Pov Patryk
Dzis razem z Wiką poszliśmy do Bartka. Nikt nam nie otwierał ani nie odbierał telefonów, a przypomniałem sobie, że mam dodatkowe klucze więc otworzyłem drzwi i ruszyłem z wiczką w stronę pokoju Bartka.
Weszliśmy, a wtedy zobaczyliśmy przykrytych i wtulonych w siebie Bartka i Faustynę. Nasze oczy przykuły porozwalane po pokoju ciuchy i ich BIELIZNA. Popatrzyliśmy na siebie z Wiką, a ta się cichutko zaśmiała co zaczęło wybudzać Faustynę.
Bartuś nie śpisz ? - wymamrotała i spojrzała na niego. Odwróciła się lekko w naszą stronę, a gdy nas zobaczyła zamarła pisknela i weszła pod koc.
Co jest faustysia ? - wymamrotał Bartek i otworzył oczy. Gdy zobaczył, że dziewczyna chowa się pod kocem podniósł go lekko i się zaśmiał
Co ty robisz ? - spytał śmiejący się chłopak. Faustyna zakryła się kocem, a on spojrzał na drzwi i nas zauważył.
Kurwa puka się ! - krzyknął i również wszedł pod koc
Pukales to ty - powiedziałem
Patryk - powiedziała zażenowana Wika
Pukaliśmy nie otwiera liście to myśleliśmy, że coś się stało więc weszliśmy i zobaczyliśmy taki widok jak widzisz - powiedziałem
Pov Bartek
Dobra, ale nie musicie się nam przypatrywać ! Poczekajcie w salonie ogarniemy się i zejdziemy - odparłem, a ci poszli na dół
Japierdole - mruknalem zażenowany ich zachowaniem.
Spokojnie bartuś - szepnęła wychylającą się z pod koca dziewczyna. Wtuliła się we mnie i zaczęła zasypiać.

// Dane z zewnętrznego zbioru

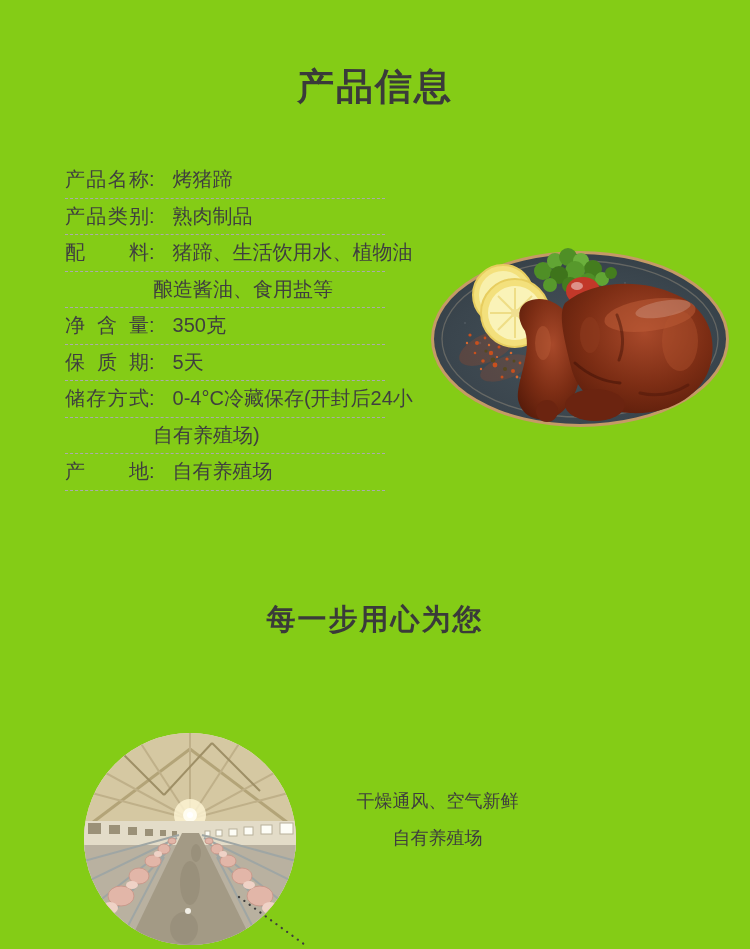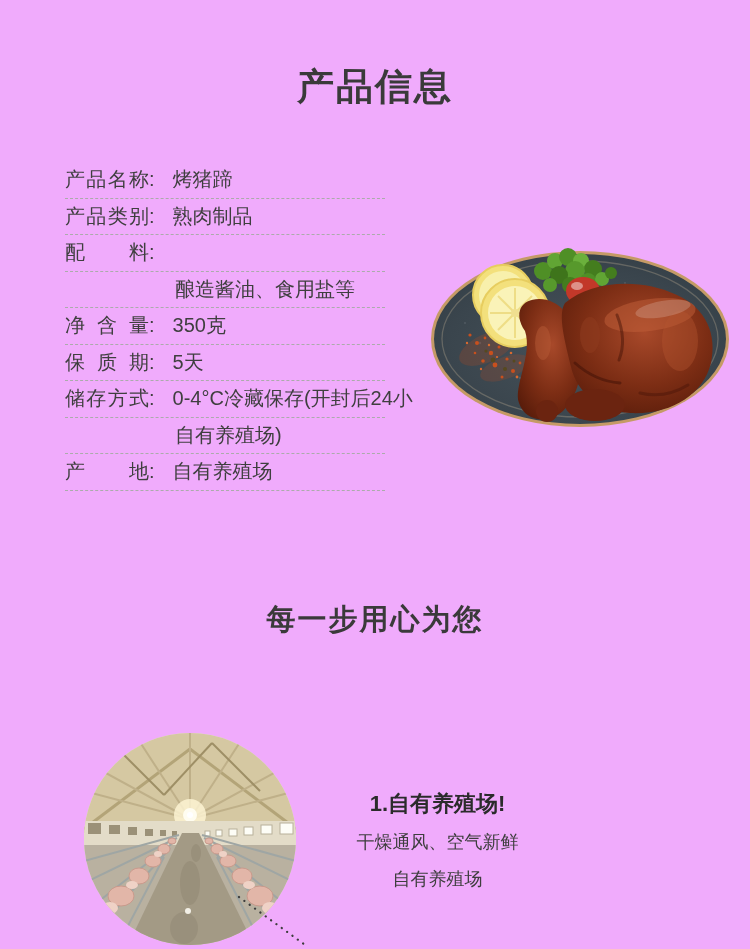--- a/index.html
+++ b/index.html
@@ -1,17 +1,17 @@
 <!DOCTYPE html>
 <html><head>
 <meta charset="utf-8">
 <style>
   html,body{margin:0;padding:0;background:#ffffff;}
   .page{
-    position:relative;width:750px;height:949px;background:#f0abfc;
+    position:relative;width:750px;height:949px;background:#84cc16;
     overflow:hidden;font-family:"Liberation Sans",sans-serif;color:#3f3f3f;
   }
   
   .big-title{
     position:absolute;left:0;width:750px;text-align:center;
     font-weight:900;color:#3a3a3a;margin:0;
   }
   .title-1{top:62px;font-size:37px;letter-spacing:2px;}
   .title-2{top:600px;font-size:29px;letter-spacing:2px;}
 
@@ -22,21 +22,21 @@
     border-bottom:1px dashed #ababab;font-size:20px;color:#3f3f3f;
     white-space:nowrap;
   }
   .spec-label{
     display:inline-block;width:84px;text-align:justify;text-align-last:justify;
     flex:0 0 84px;
   }
   .spec-colon{flex:0 0 auto;}
   .spec-value{margin-left:18px;flex:0 0 auto;}
   .spec-row.cont .spec-label{width:84px;}
-  .spec-row.cont .spec-value{margin-left:26px;}
+  .spec-row.cont .spec-value{margin-left:4px;}
 
   
   .dish-photo{position:absolute;left:425px;top:243px;width:310px;height:192px;}
 
   
   .farm-photo{position:absolute;left:84px;top:733px;width:212px;height:212px;}
   .dotted-connector{position:absolute;left:232px;top:892px;width:82px;height:57px;}
   .feature-text{position:absolute;left:330px;top:789px;width:215px;text-align:center;}
   .feature-heading{font-size:22px;font-weight:bold;color:#2b2b2b;margin:0 0 11px 0;}
   .feature-line{font-size:18px;color:#3e3e3e;margin:0 0 13px 0;}
@@ -55,20 +55,21 @@
       <span class="spec-value">烤猪蹄</span>
     </div>
     <div class="spec-row">
       <span class="spec-label">产品类别</span>
         <span class="spec-colon">:</span>
       <span class="spec-value">熟肉制品</span>
     </div>
     <div class="spec-row">
       <span class="spec-label">配料</span>
         <span class="spec-colon">:</span>
+      <span class="spec-value">猪蹄、生活饮用水、植物油</span>
     </div>
     <div class="spec-row cont">
       <span class="spec-label"></span>
         <span class="spec-colon"></span>
       <span class="spec-value">酿造酱油、食用盐等</span>
     </div>
     <div class="spec-row">
       <span class="spec-label">净含量</span>
         <span class="spec-colon">:</span>
       <span class="spec-value">350克</span>
@@ -324,18 +325,17 @@
         </g>
       </g>
     </svg>
   </div>
 
   <svg class="dotted-connector" viewBox="0 0 82 57">
     <line x1="7" y1="5" x2="76" y2="55" stroke="#3d3d3d" stroke-width="2.2" stroke-linecap="round" stroke-dasharray="0.1 6.5"></line>
   </svg>
 
   <div class="feature-text">
-    <p class="feature-heading">1.自有养殖场!</p>
     <p class="feature-line">干燥通风、空气新鲜</p>
     <p class="feature-line">自有养殖场</p>
   </div>
 
 </div>
 
 </body></html>

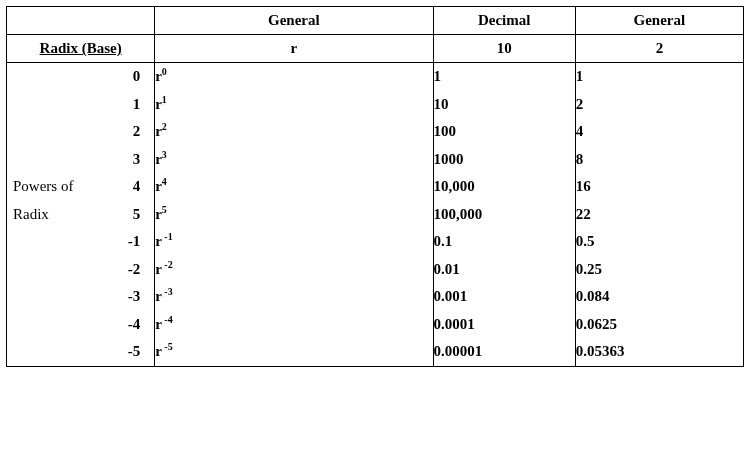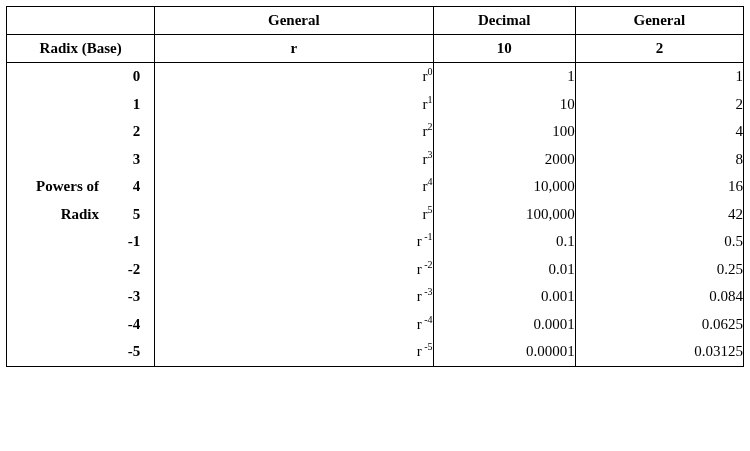--- a/index.html
+++ b/index.html
@@ -40,58 +40,59 @@
   
   col.c-label { width: 148px; }
   col.c-gen   { width: 278px; }
   col.c-dec   { width: 142px; }
   col.c-bin   { width: 168px; }
 
   .hdr-blank { }
   td.label-left {
     text-align: left;
     padding-left: 6px;
+    text-decoration: underline;
   }
   
   .powers-cell {
     padding: 0;
     vertical-align: top;
   }
   .powers-inner {
     position: relative;
     height: 100%;
   }
   .powers-row {
     height: 27.5px;
     line-height: 27.5px;
     display: flex;
     align-items: center;
   }
   .powers-text {
     width: 96px;
-    text-align: right;
+    text-align: left;
     padding-left: 6px;
-    font-weight: bold;
+    font-weight: normal;
     white-space: nowrap;
   }
   .powers-exp {
     width: 46px;
     text-align: right;
     padding-right: 14px;
     font-weight: bold;
   }
   .val-cell {
     padding: 0;
     vertical-align: top;
   }
   .val-row {
     height: 27.5px;
     line-height: 27.5px;
-    text-align: right;
-    font-weight: normal;
+    text-align: left;
+    font-weight: bold;
   }
   sup {
     font-size: 10px;
     vertical-align: super;
     line-height: 0;
   }
   .gen-sym { font-style: normal; }
 </style>
 </head>
 <body>
@@ -181,41 +182,41 @@
               <div class="val-row"><span class="gen-sym">r</span><sup> -3</sup></div>
               <div class="val-row"><span class="gen-sym">r</span><sup> -4</sup></div>
               <div class="val-row"><span class="gen-sym">r</span><sup> -5</sup></div>
             </div>
         </td>
         <td class="val-cell">
           <div id="powers-decimal-list">
               <div class="val-row">1</div>
               <div class="val-row">10</div>
               <div class="val-row">100</div>
-              <div class="val-row">2000</div>
+              <div class="val-row">1000</div>
               <div class="val-row">10,000</div>
               <div class="val-row">100,000</div>
               <div class="val-row">0.1</div>
               <div class="val-row">0.01</div>
               <div class="val-row">0.001</div>
               <div class="val-row">0.0001</div>
               <div class="val-row">0.00001</div>
             </div>
         </td>
         <td class="val-cell">
           <div id="powers-binary-list">
               <div class="val-row">1</div>
               <div class="val-row">2</div>
               <div class="val-row">4</div>
               <div class="val-row">8</div>
               <div class="val-row">16</div>
-              <div class="val-row">42</div>
+              <div class="val-row">22</div>
               <div class="val-row">0.5</div>
               <div class="val-row">0.25</div>
               <div class="val-row">0.084</div>
               <div class="val-row">0.0625</div>
-              <div class="val-row">0.03125</div>
+              <div class="val-row">0.05363</div>
             </div>
         </td>
       </tr>
     </tbody>
   </table>
 </div>
 
 </body></html>

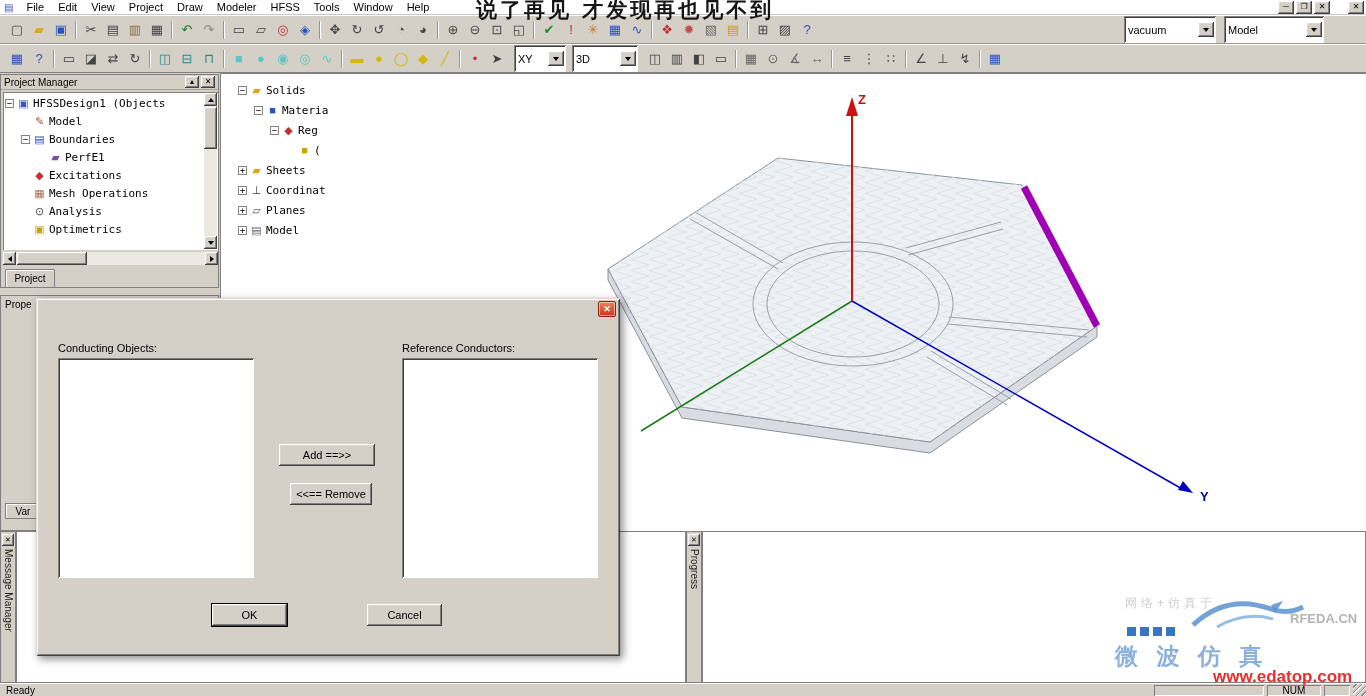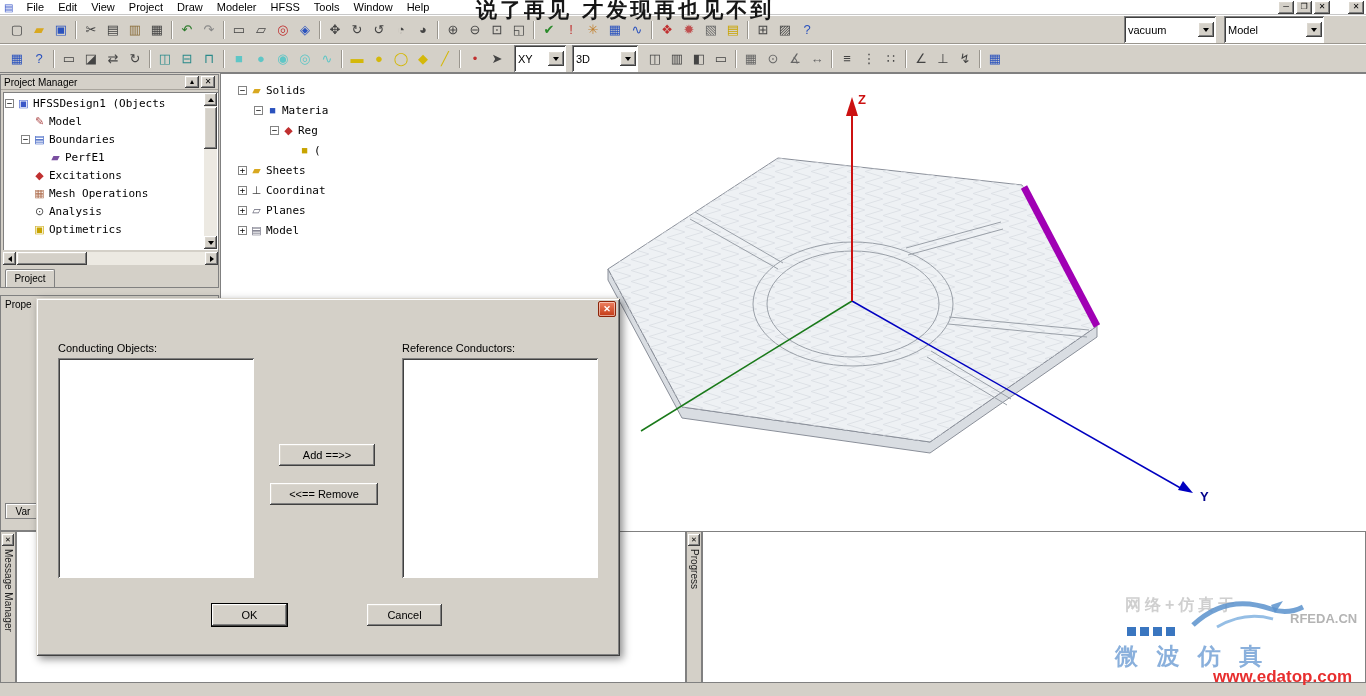--- a/index.html
+++ b/index.html
@@ -96,21 +96,21 @@
   #prog-area{left:702px;width:664px;}
 
   
   #statusbar{position:absolute;left:0;top:683px;right:0;height:13px;background:#d4d0c8;border-top:1px solid #ffffff;display:flex;align-items:center;font-size:10px;z-index:6;}
   #sb-ready{margin-left:6px;}
   .sb-cell{height:11px;box-shadow:inset 1px 1px 0 #808080,inset -1px -1px 0 #fff;margin-right:3px;display:flex;align-items:center;justify-content:center;}
   #sb-grip{width:13px;height:13px;background:repeating-linear-gradient(135deg,#d4d0c8 0 2px,#808080 2px 3px,#fff 3px 4px);}
 
   
   #watermark{position:absolute;left:1095px;top:585px;width:271px;height:108px;z-index:10;pointer-events:none;}
-  #wm-faint{position:absolute;left:30px;top:10px;color:#cfcfcf;font-size:16px;letter-spacing:4px;font-weight:bold;}
+  #wm-faint{position:absolute;left:30px;top:10px;color:#cfcfcf;font-size:12px;letter-spacing:4px;}
   #wm-rfeda{position:absolute;left:195px;top:26px;color:#b4b4b4;font-size:13px;font-weight:bold;}
   #wm-squares{position:absolute;left:32px;top:42px;display:flex;gap:4px;}
   #wm-squares span{width:9px;height:9px;background:#3a76c0;display:block;}
   #wm-cn{position:absolute;left:20px;top:56px;color:#8ab0dc;font-size:23px;font-weight:bold;letter-spacing:6px;}
   #wm-brand{position:absolute;left:108px;top:48px;color:#e82e2e;font-size:30px;font-weight:bold;letter-spacing:2px;font-family:"DejaVu Sans",sans-serif;}
   #wm-url{position:absolute;left:118px;top:82px;color:#e82e2e;font-size:17px;font-weight:bold;}
 </style>
 </head>
 <body>
 
@@ -467,19 +467,27 @@
     <span id="wm-url">www.edatop.com</span>
   </div>
 
   <div id="dialog">
     <span id="dlg-close">✕</span>
     <span class="dlg-label" style="left:22px;top:44px;">Conducting Objects:</span>
     <span class="dlg-label" style="left:366px;top:44px;">Reference Conductors:</span>
     <div class="listbox sunken" style="left:22px;top:60px;"></div>
     <div class="listbox sunken" style="left:366px;top:60px;"></div>
     <div class="dlg-btn raised" style="left:243px;top:146px;width:96px;height:22px;">Add ==&gt;&gt;</div>
-    <div class="dlg-btn raised" style="left:234px;top:185px;width:108px;height:22px;">&lt;&lt;== Remove</div>
+    <div class="dlg-btn raised" style="left:254px;top:185px;width:82px;height:22px;">&lt;&lt;== Remove</div>
     <div class="dlg-btn raised default-ring" style="left:176px;top:306px;width:75px;height:22px;">OK</div>
     <div class="dlg-btn raised" style="left:331px;top:306px;width:75px;height:22px;">Cancel</div>
   </div>
 
+  <div id="statusbar">
+    <span id="sb-ready">Ready</span>
+    <span class="flexspace"></span>
+    <span class="sb-cell" style="width:110px;"></span>
+    <span class="sb-cell" style="width:54px;">NUM</span>
+    <span class="sb-cell" style="width:26px;"></span>
+    <span id="sb-grip"></span>
+  </div>
 
 </div>
 
 </body></html>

Ejj nie śpimy - powiedziałem, a ta zakryła moję usta ręką
Pięć minut - wymamrotała i położyła rękę na moje serce.
No dobrze, ale ja idę - odparłem, lecz ta nie odpowiedziała bo już spala. Szybko się ubrałem i popsikałem perfumami poszlem umyć zęby itd i wróciłem.
Faustysia wstajemy - powiedziałem
Pięć minut - wymamrotała
Przed chwilą ci je dałem szybciutko wychodz za pięć minut widzę cię na dole. - odparłem i poszlem na dół.
Wody herbaty kawy ? - zapytałem schodząc na dół.
Ja poproszę wodę - powiedziała Wika
A ja herbatę - powiedział Patryk
Tylko taką malinową - wyolbrzymił ostatnie słowo. Gdy juz przygotowałem te rzeczy zaniosłem je im i odparłem
Pójdę po faustynke - odparłem i poszlem na górę.
Faustynka minęło dziesięć minut - powiedziałem głaszcząc jej ramię.
Bartuś - wymamrotała przez sen i się we mnie wtuliła.
Faustysia wstajemy - odpowiedziałem wstając i łapiąc jej dłoń
Mhmh - wymamrotala
Dobra faustysia koniec tego dobrego wstajemy - powiedziałem ściągając z niej koc i rzucając go na podłogę.
Widzę cię za pięć minut na dole - odparłem i zeszłem na dół. Gdy to zrobiłem usiadłem obok nich i zacząłem z nimi rozmawiać.
To teraz mi się kropki łączą - powiedziała Wiktoria
Wsensie ? - spytałem, a ta zrobiła taki uśmieszek 😏
Już wiem jakie jęki słyszałam jak z tobą rozmawiałam - powiedziała, a ja przewróciłem oczami.
Fajnie było ? - spytał patryk
A czy ja cię o takie rzeczy pytam ? ,- spytałem
No weźź - odparła Wika
No dobra było zajebiście szczęśliwi ? - odparłem, a ci się uśmiechnęli
Nawet nie wiesz jak bardzo - dodała Wika
Poczekajcie idę po nią - powiedziałem i weszłem do naszego pokoju. Zobaczyłem przebraną, lecz śpiącą dziewczynę.
Faustynka - powiddzialem szturchając jej ramię
Jeszcze pięć minut - wyjąkała
Miałaś już nawet piętnaście - odparłem
Bartuś nie spaliśmy do czwartej, a jest dziewiąta, zmęczona jestem. - oznajmiła
Chwilę z nimi posiedzimy i idziemy spać okej ? - zaproponowałem.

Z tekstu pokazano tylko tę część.